Р.Ж.: Поиск все более изысканных интерпретаций ослепляет исследователей и не позволяет им увидеть то, что буквально бросается в глаза. Чтобы разобраться в этом вопросе, необходимо, как всегда, обратиться к самым отсталым и самым закрытым человеческим сообществам. Неслучайно жертвы выбираются там, где нет ни расовых, ни религиозных меньшинств, которые могли бы поляризовать большинство. Существуют и другие факторы, которые могут направлять миметизм в определенную сторону, и они связаны с физическим состоянием, со всем тем, что делает индивидуума менее адаптированным к социальной жизни и не дает ему оставаться незамеченным. Вот почему, кстати, роль ущербности в мифологии выходит далеко за рамки вопроса об удалении или добавлении органов, которым мы здесь ограничивались. Дефект речи у Моисея сыграл ту же роль, что и воспаленная ступня у Эдипа. То же касается того тошнотворного запаха, который источали некоторые мифологические персонажи, изученные Леви-Строссом.

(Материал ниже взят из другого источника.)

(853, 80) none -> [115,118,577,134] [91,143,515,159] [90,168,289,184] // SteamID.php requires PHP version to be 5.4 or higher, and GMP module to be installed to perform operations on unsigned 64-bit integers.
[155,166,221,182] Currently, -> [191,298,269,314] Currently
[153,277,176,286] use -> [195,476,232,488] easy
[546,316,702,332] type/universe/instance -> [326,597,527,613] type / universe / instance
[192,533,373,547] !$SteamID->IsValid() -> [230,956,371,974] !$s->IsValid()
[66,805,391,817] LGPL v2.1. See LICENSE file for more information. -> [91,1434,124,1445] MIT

Ж.-М.У.: Мне кажется, что ущербность сама по себе представляет некоторое различие и как таковая привлекает к себе мимесис. Например, я замечал, что если в группе детей есть заика или хромой, другие пытаются ему подражать, и только во вторую очередь, вследствие реакции самого объекта, это подражание переживается как передразнивание, которое вскоре перерастает в преследование.

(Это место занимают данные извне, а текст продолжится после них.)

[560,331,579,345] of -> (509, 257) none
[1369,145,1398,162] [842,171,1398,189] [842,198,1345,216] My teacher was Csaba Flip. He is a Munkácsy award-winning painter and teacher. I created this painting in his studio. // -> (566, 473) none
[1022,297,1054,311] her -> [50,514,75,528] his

Р.Ж.: Тот пример, который вы приводите из жизни детей, мне кажется вполне убедительным. Чтобы разобраться с мифами, достаточно, как мне кажется, наблюдать поведение в детских коллективах. В них излюбленной целью травли обычно становится чужак, новоприбывший или, в крайнем случае, один из членов группы, отличающийся какой-то слабостью или физическими особенностями, которые привлекают к нему внимание других. Если на минуту задуматься над обычными качествами «мальчиков для битья» в самых разнообразных человеческих группах, мы без труда заметим, что все они без исключения присутствуют в мифологических сюжетах всех народов мира. Достаточно беспристрастно смотреть на эту тему и просто думать о ней, чтобы понять, что за мифологическим изъяном скрывается еще одно доказательство того, что мы не устаем повторять и утверждать с самого начала нашей беседы: мифология отличается от постижимых способов преследования только потому, что мы испокон веков неспособны ее расшифровывать и что наша воля не признает до конца реальности насилия и его порождающей силы даже там, где оно совершается с наибольшей грубостью и, так и тянет сказать, невинностью.
Чтобы очистить наш разум от ложных тонкостей неофрейдизма или структурализма, а также чтобы снизить градус дискуссии, необходимо признать, что вопрос физического знака затрагивает намного более низкие сферы, чем можно было подумать, настолько низкие, что они берут свое начало в жизни животных. Чтобы понять ту роль, которую физическая болезнь или изъян играют в мифологии, необходимо в первую очередь обратить внимание на то, каким образом в группах хищных животных происходит выбор жертвы внутри большого стада, состоящего из большого числа идентичных особей. Выбирается всегда особь, выбивающаяся из единообразной группы, и это различие носит видимый характер, будь то исключительная молодость или, напротив, крайняя старость, или любая болезнь, не позволяющая избранному индивидууму двигаться точно так же, как все остальные, вести себя во всем в точности так, как они. Если верно, что, как утверждают этологи, этот процесс селекции положительно влияет на состояние экосистемы, у нас появляется еще один пример в пользу соответствия между чисто природным равновесием и тем, которое достигается жертвоприношением внутри человеческих сообществ.